A very back-of-the-envelop calculation suggests an overall state increase in property taxes by two to three mills should raise between $170 million and $250 million for two and four year regional institutions (i.e. community colleges and regional institutions such as Fort Lewis, Mesa, Adams, Western and CSU Pueblo). The property taxes should be linked to a governance change through locally elected boards each region. This board would have authority over the how the funds are used, determining:

  • How people qualify for scholarships and their amounts;
  • What are the contracted services (few are expected); and
  • The nature of the infrastructure investments.

And each board should have the authority to ask to raise property taxes in its region.
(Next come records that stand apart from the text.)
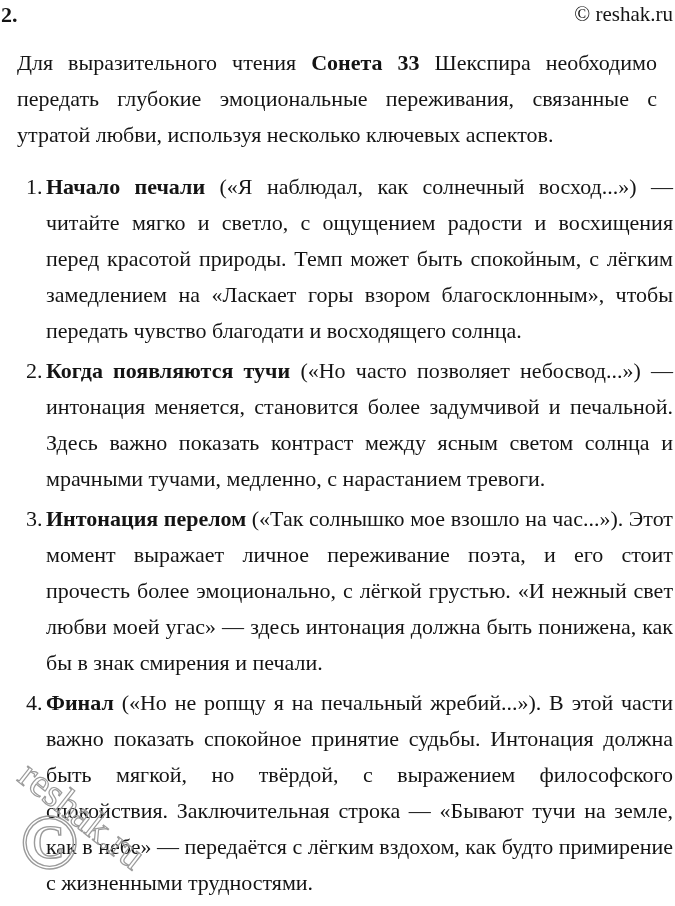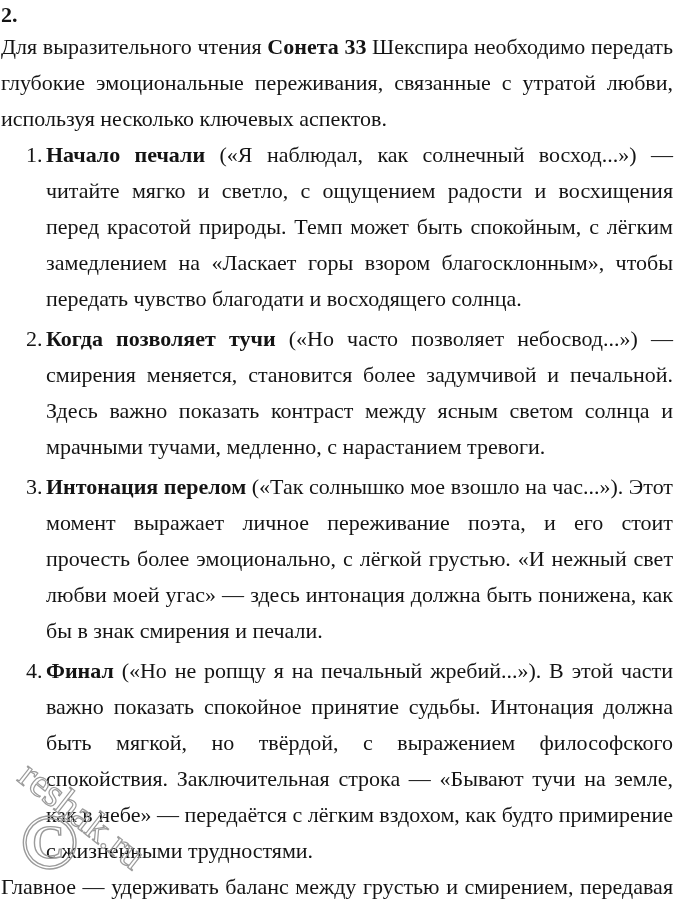"© reshak.ru" span.site-credit { html: none -> <span>© reshak.ru</span> }
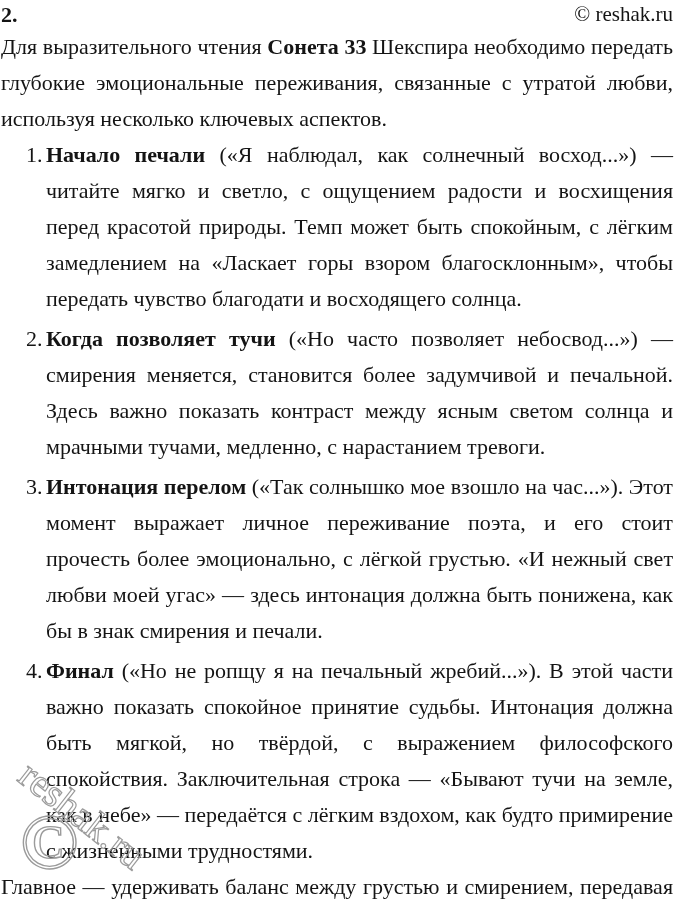"Для выразительного чтения Сонета 33" p.para { margin: 0 -> 16px }
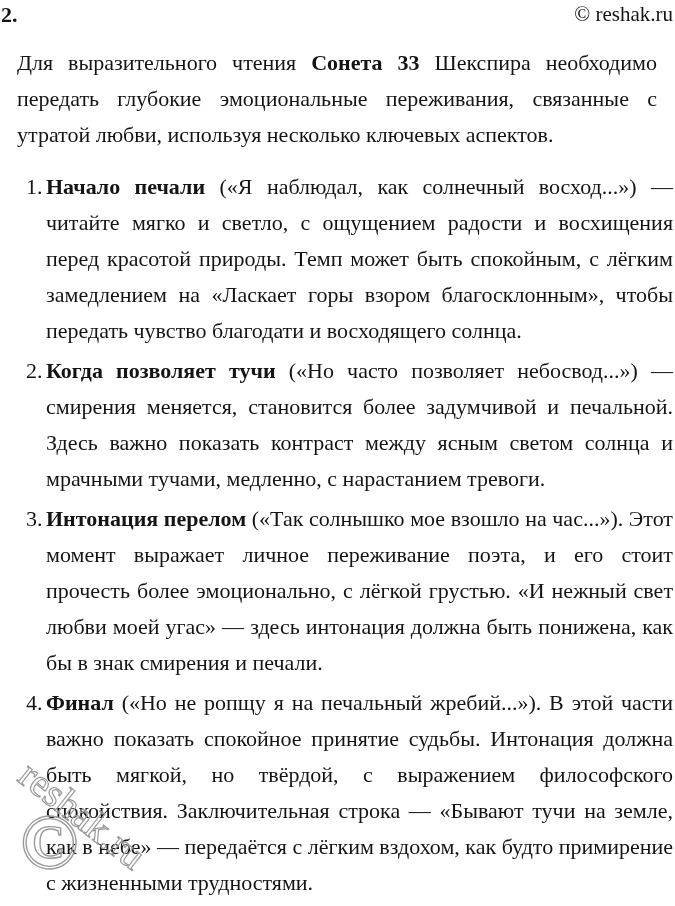"Когда позволяет тучи" span.lead-bold { text: позволяет -> появляются }
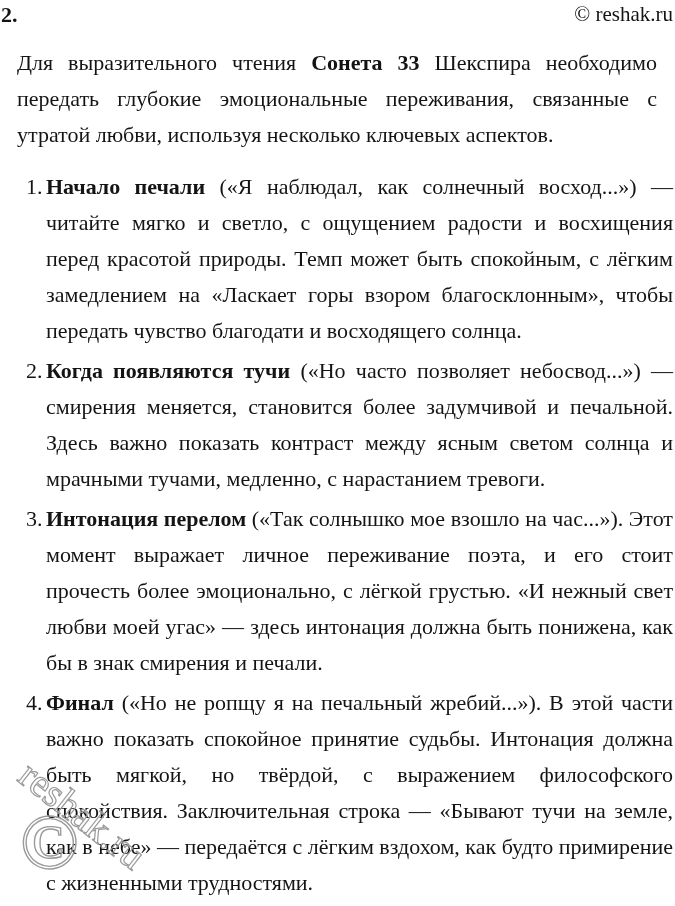"(«Но часто позволяет небосвод...») —" span { text: смирения -> интонация }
The statewide institutions (CSU, CU, Metro, Mines and UNC) should also have a dedicated pot of funding that is a combination of property taxes and severance taxes. Another two to three mills of property tax should go to these statewide scholarships. An increase of three percentage points on the severance tax could raise another $200 million for contracted services. Here the amounts and contracts would be negotiated between the state (Colorado Commission on Higher Education) and each university’s governing board.

Taken together, these are big changes that will face a lot of political headwinds. The goal is to increase higher education funding while giving voters more control over the use of those funds. It upsets the current governance structure of higher education institutions, adds a new statewide property tax (which would increase statewide property revenue by about 7 percent) and significantly increases severance taxes. But the size of the fiscal problem is huge and it will require big solutions.

A wide-ranging conversation about solving the higher education funding problem is needed if we hope to actually reach a solution. Hopefully, the conversation will continue.